摘要 “第一书记”的绩效及其影响因素分析是第一书记选派使用和管理的前提和关键。以Q区连带扶贫2016年派出的162名第一书记为样本,甄别影响第一书记工作绩效的12个因素,通过因子分析和回归分析发现,首要的影响因素是人际与决策技能、派出单位及其重视情况、工作态度与作风等。鉴于此,在第一书记的选任中,应当着重人选在沟通、协调和决策技能的考察与培养,而不是过分强调业务技能与专业匹配,同时,侧重于选择强势的党政部门作为帮扶单位,不宜在所有政府部门搞摊派。要建立第一书记的中途退出机制,从而更好地实现第一书记“强根基、惠民生”的帮扶战略目标。

关键词 第一书记;连带扶贫;绩效;影响因素

中图分类号 S-9 文献标识码 A 文章编号 0517-6611(2018)27-0220-05

The Empirical Research between the Performances of “The First Secretary” and Its Influence Factors in Tied Poverty Alleviation

LI Hua1,LI Yifan2

(1.Shandong Academy of Governance, Jinan ,Shandong 250014;2.Shangdong University,Weihai,Shandong 264209)
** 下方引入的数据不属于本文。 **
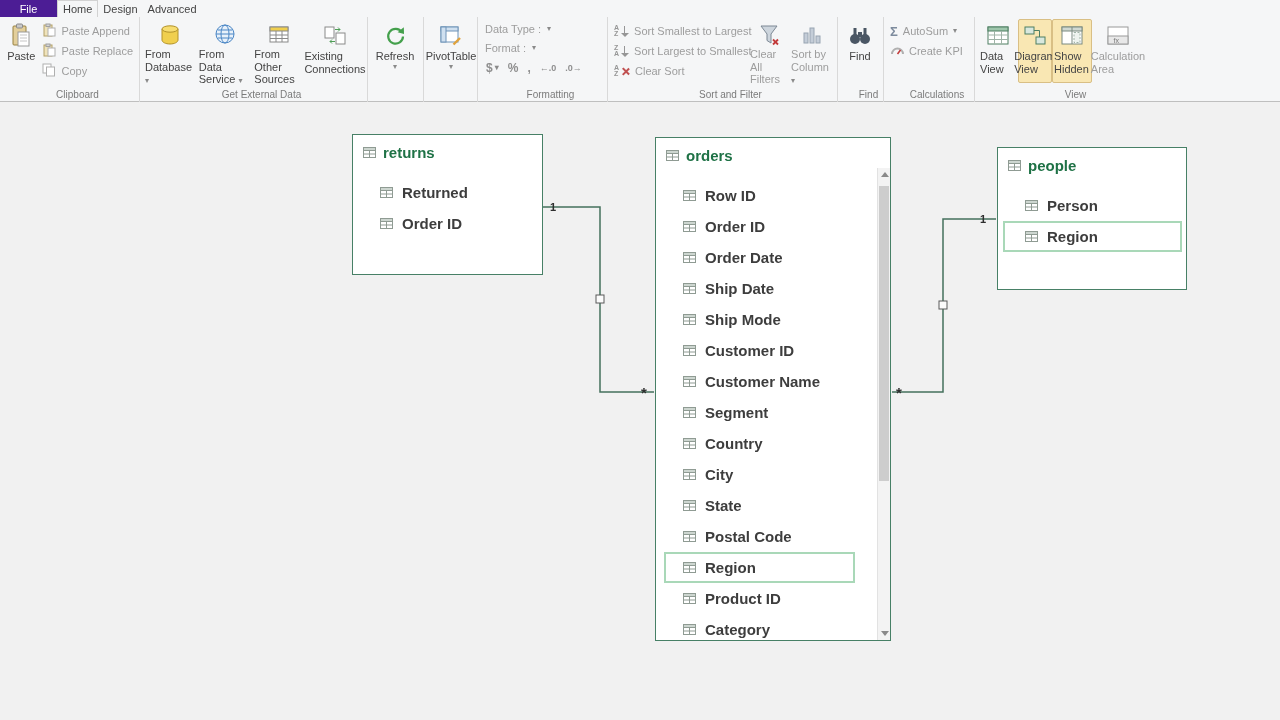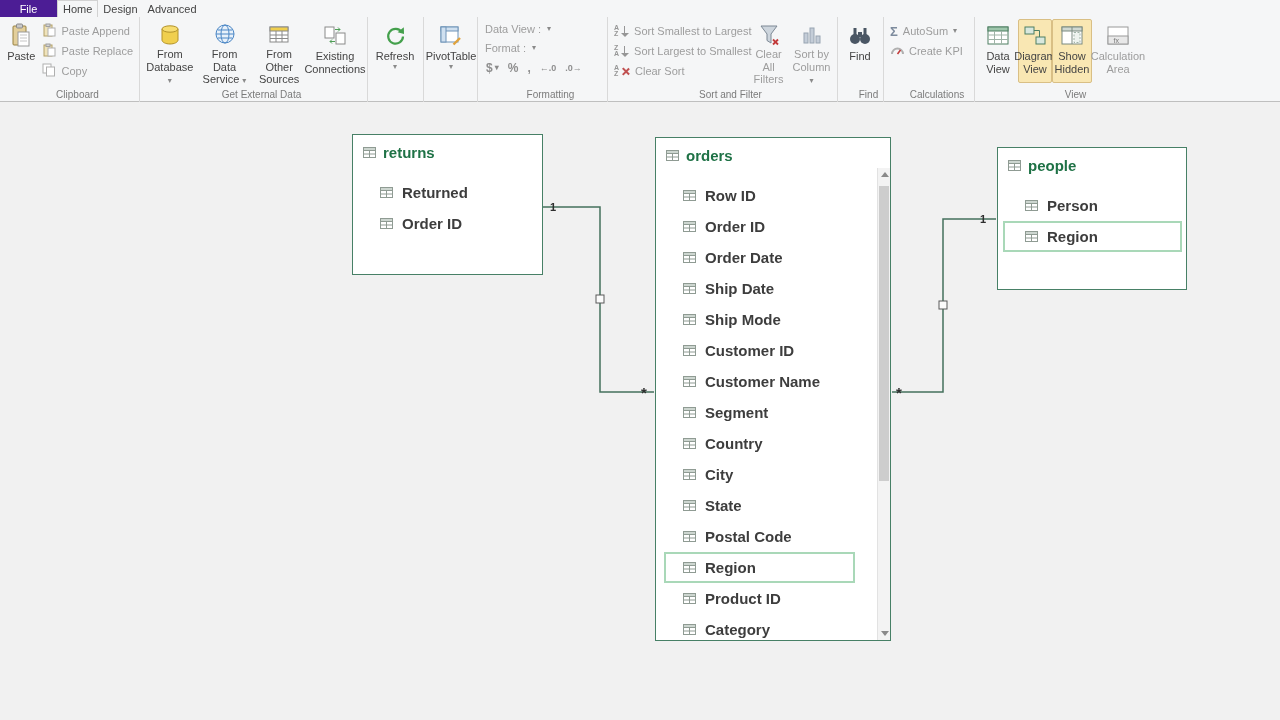--- a/index.html
+++ b/index.html
@@ -243,7 +243,7 @@
 
     <div class="grp" style="width:130px">
       <div class="frow">
-        <span>Data View :</span>
+        <span>Data Type :</span>
         <span class="caret">▾</span>
       </div>
       <div class="frow">

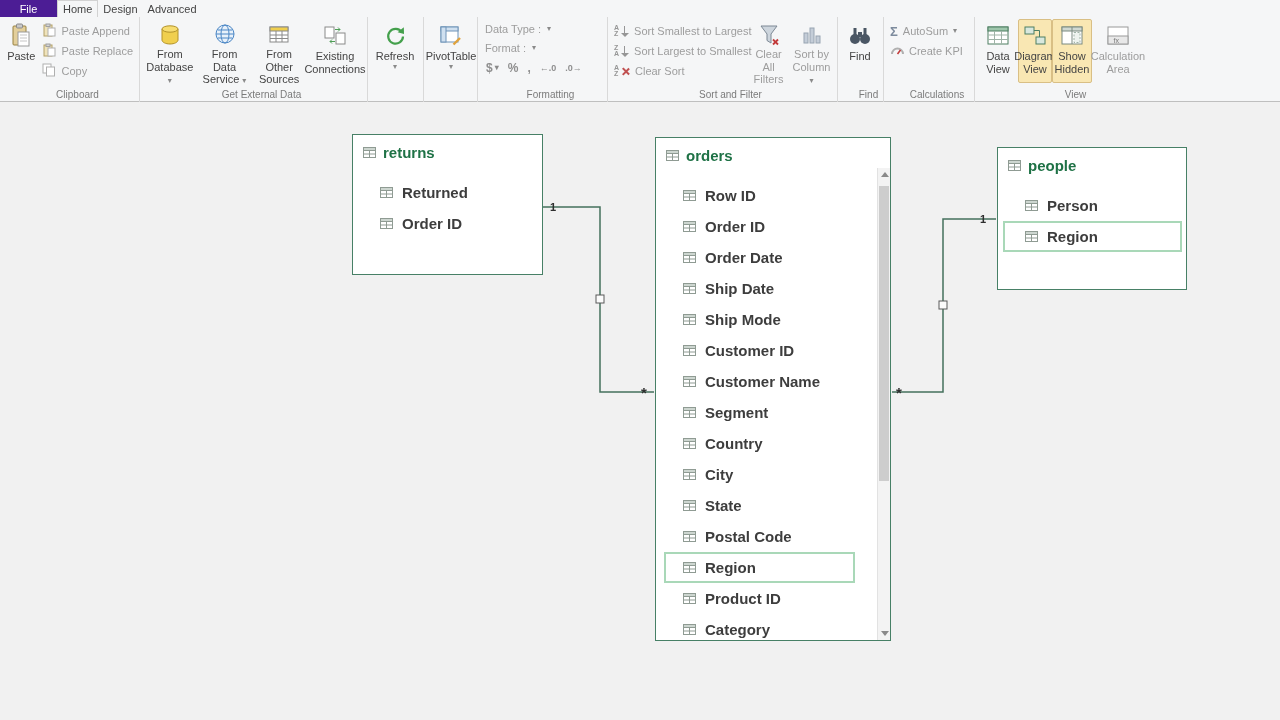--- a/index.html
+++ b/index.html
@@ -28,7 +28,7 @@
 
   .bigbtn { display:inline-flex; flex-direction:column; align-items:center;
             justify-content:flex-start; height:64px; font-size:11px; color:#444;
-            text-align:center; line-height:1.15; padding:2px 1px; vertical-align:top;
+            line-height:1.15; padding:2px 1px; vertical-align:top;
             border:1px solid transparent; border-radius:2px; }
   .bigbtn .ic { height:28px; display:flex; align-items:center; justify-content:center; }
   .bigbtn.selected { background:#f9e7b3; border:1px solid #d9bf85; }

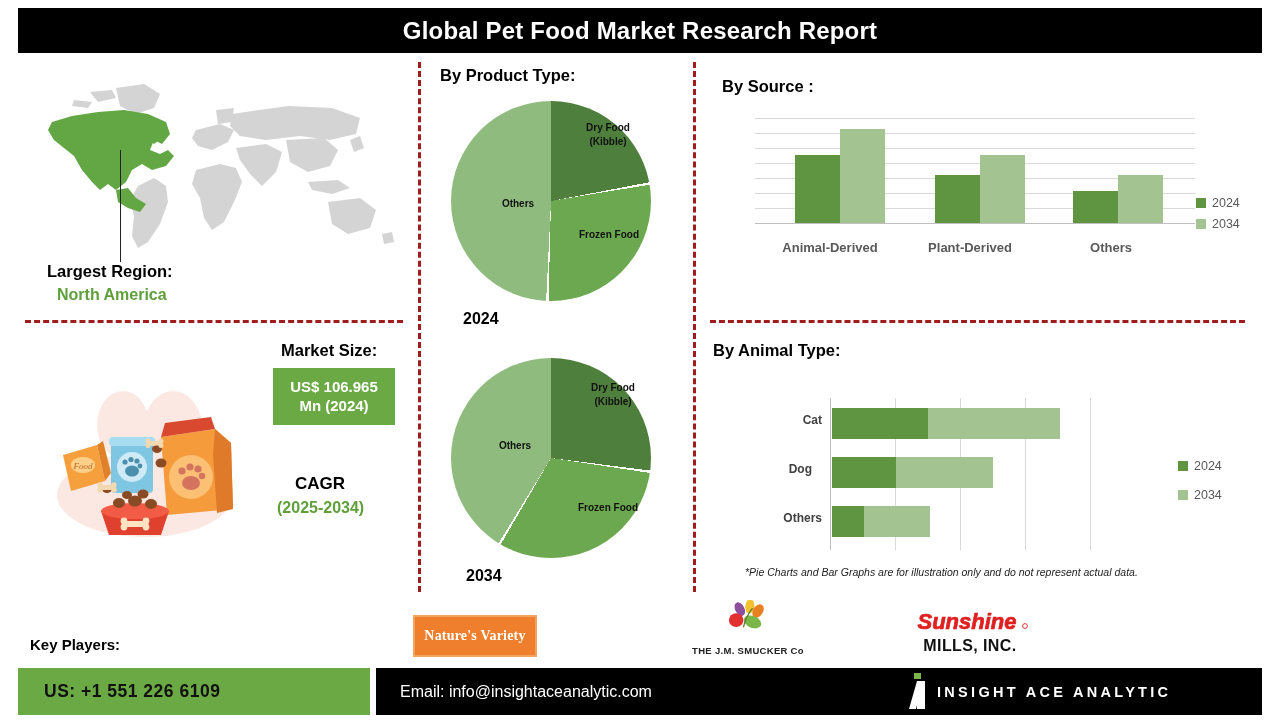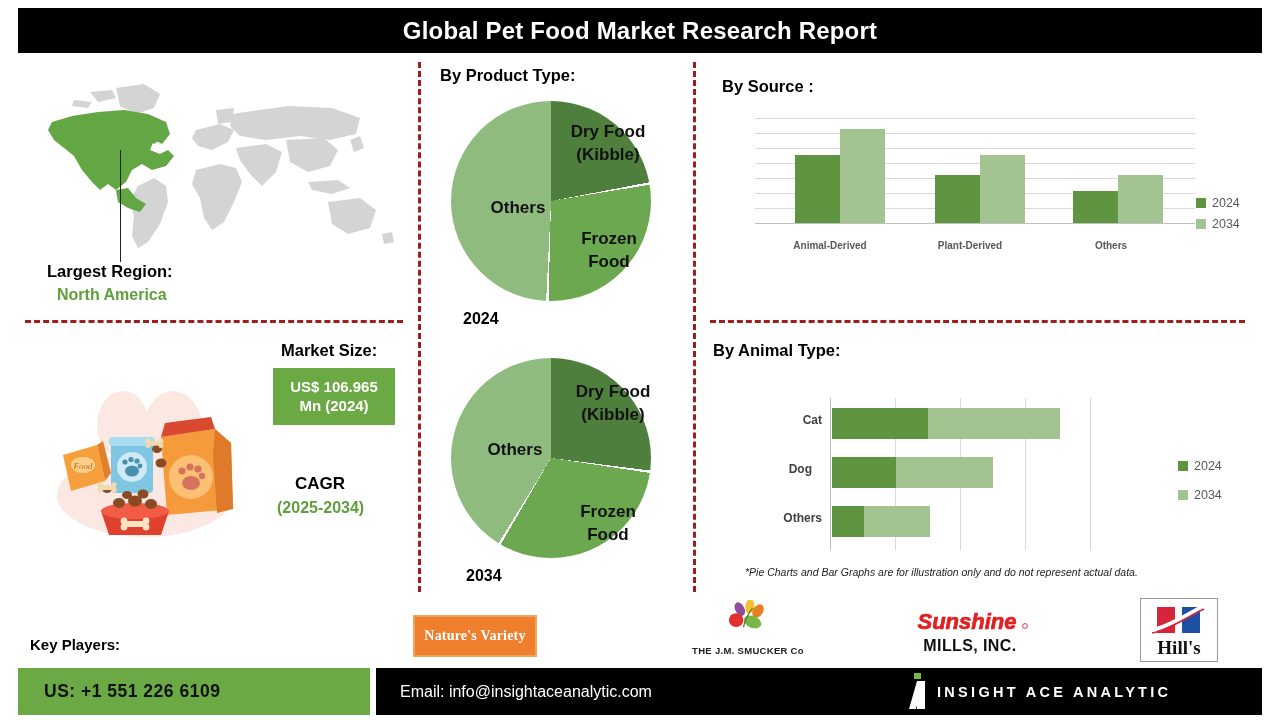--- a/index.html
+++ b/index.html
@@ -37,7 +37,7 @@
   .sec-title{position:absolute;font-size:16.5px;font-weight:bold;color:#000;}
   .pie{position:absolute;border-radius:50%;}
   .pie-yr{position:absolute;font-size:16px;font-weight:bold;color:#000;}
-  .slice-lbl{position:absolute;font-size:17px;font-weight:bold;color:#111;text-align:center;line-height:1.35;}
+  .slice-lbl{position:absolute;font-size:10px;font-weight:bold;color:#111;text-align:center;line-height:1.35;}
 
   
   .panel{position:absolute;}

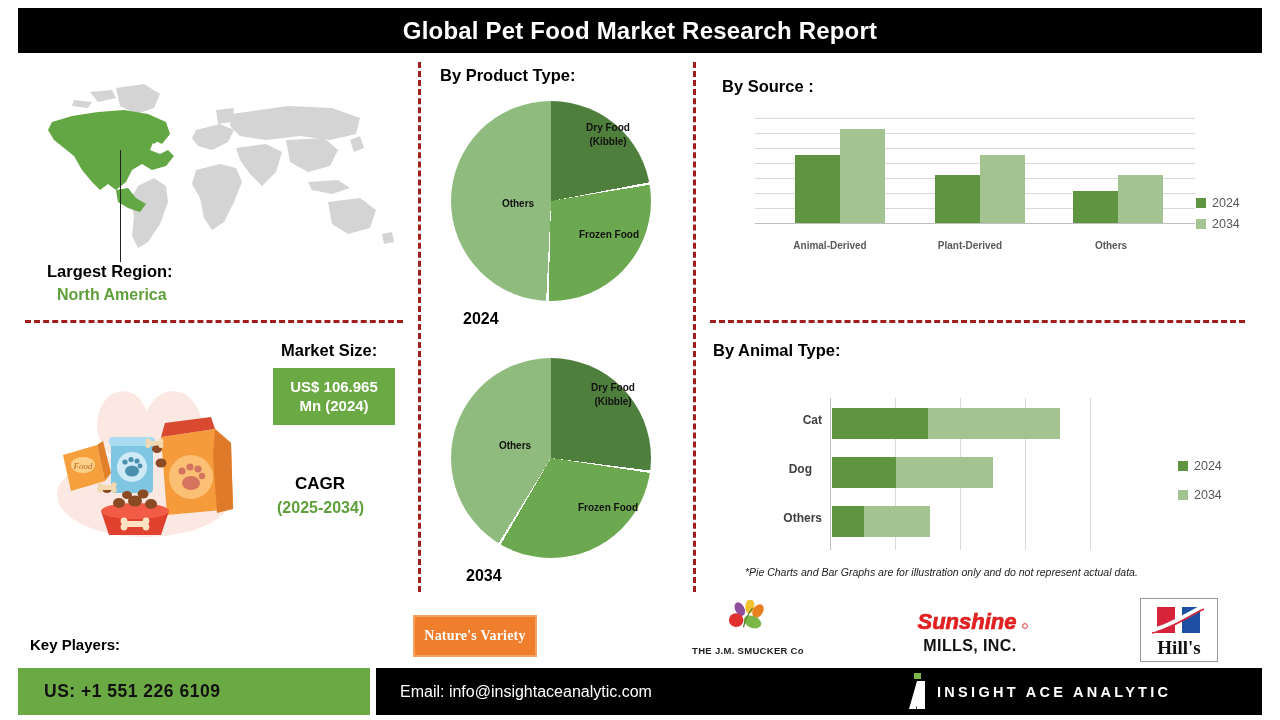--- a/index.html
+++ b/index.html
@@ -43,7 +43,7 @@
   .panel{position:absolute;}
   .grid-line{position:absolute;height:1px;background:#d9d9d9;}
   .vbar{position:absolute;}
-  .axis-lbl{position:absolute;font-size:10px;font-weight:bold;color:#595959;text-align:center;}
+  .axis-lbl{position:absolute;font-size:13px;font-weight:bold;color:#595959;text-align:center;}
   .legend-item{position:absolute;display:flex;align-items:center;gap:6px;}
   .legend-sw{width:10px;height:10px;display:inline-block;}
   .legend-tx{font-size:12.5px;color:#595959;}

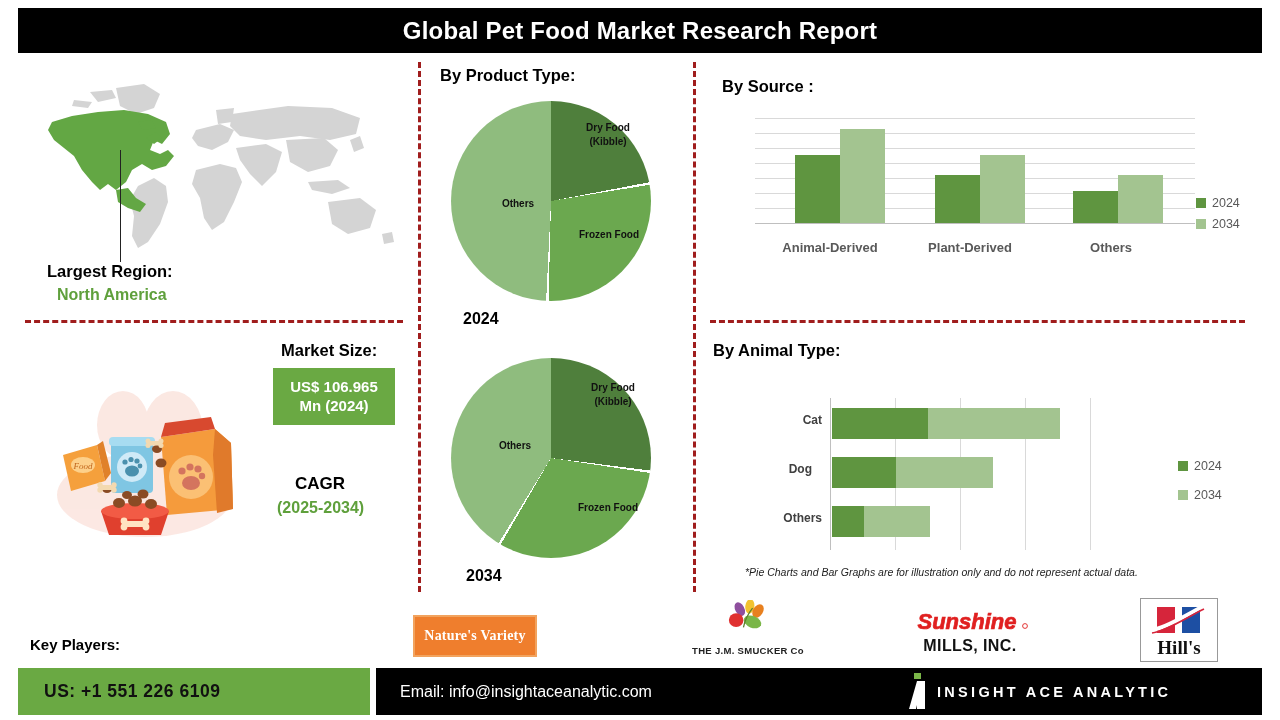--- a/index.html
+++ b/index.html
@@ -336,16 +336,6 @@
     <span style="font-size:16px;font-weight:bold;color:#111;letter-spacing:.4px;font-family:'Liberation Sans',sans-serif;">MILLS, INC.</span>
   </div>
 
-  <div class="logo" style="left:1140px;top:598px;width:76px;height:62px;border:1px solid #999;background:#fff;
-              flex-direction:column;gap:0;">
-    <svg width="62" height="34" viewBox="0 0 62 34" xmlns="http://www.w3.org/2000/svg">
-      <rect x="9" y="3" width="18" height="26" fill="#d6253b"></rect>
-      <rect x="34" y="3" width="18" height="26" fill="#1d4fa3"></rect>
-      <path d="M4 26 C18 24 36 12 56 2" stroke="#fff" stroke-width="4" fill="none"></path>
-      <path d="M4 29 C18 27 36 15 56 5" stroke="#d6253b" stroke-width="1.6" fill="none"></path>
-    </svg>
-    <span style="font-family:'Liberation Serif',serif;font-size:19px;font-weight:bold;color:#111;line-height:1;">Hill's</span>
-  </div>
 
   <div class="phone-bar">
     <span class="phone-tx">US: +1 551 226 6109</span>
Abstract 162 “first secretary” who were assigned to tied poverty alleviation in 2016 by Q District were sampled for this research, 12 factors are identified to influence the performance of the first secretaries.On the basis of factor analysis and regression analysis, we found that the main factors for influence the first secretaries performance are interpersonal and decisionmaking skills, the appreciation of unit/institution which the first secretaries comes from, the attitudes and work style. Therefore, selecting the first secretary should fully consider the personal communication, coordination and decisionmaking abilities, rather than business skills and discipline matching. Meanwhile , it is better to select sending unit based on strengths and capacities of unit, instead of an apportionment absolutely. An exit mechanism should establish to incompetent first secretaries, to ensure the health and sustainable development of institutional innovation;so as to achieve the goal of “strength the foundation, benefit peoples livelihood” of the first secretary work.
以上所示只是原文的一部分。